Exercise: Looking through the material below, say how many lines contain the string "escaping" and add nothing more.

Provided records:
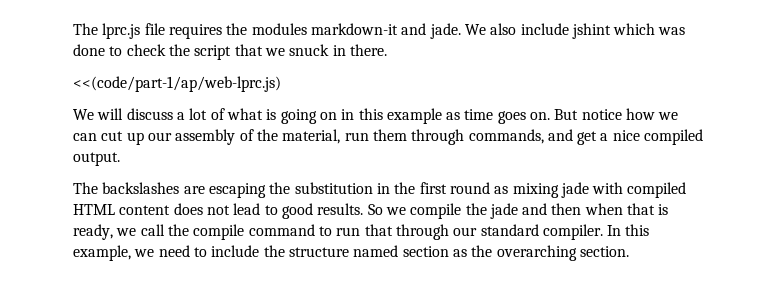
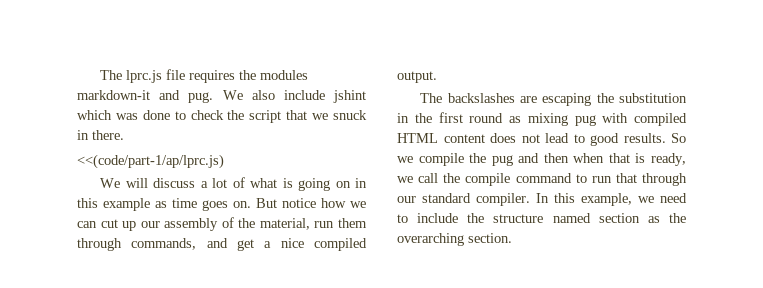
- The lprc.js file requires the modules markdown-it and jade.
+ The lprc.js file requires the modules markdown-it and pug.
- <<(code/part-1/ap/web-lprc.js)
+ <<(code/part-1/ap/lprc.js)
- The backslashes are escaping the substitution in the first round as mixing jade with compiled HTML content does not lead to good results.
+ The backslashes are escaping the substitution in the first round as mixing pug with compiled HTML content does not lead to good results.
- So we compile the jade and then when that is ready, we call the compile command to run that through our standard compiler.
+ So we compile the pug and then when that is ready, we call the compile command to run that through our standard compiler.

Output of the exercise: 2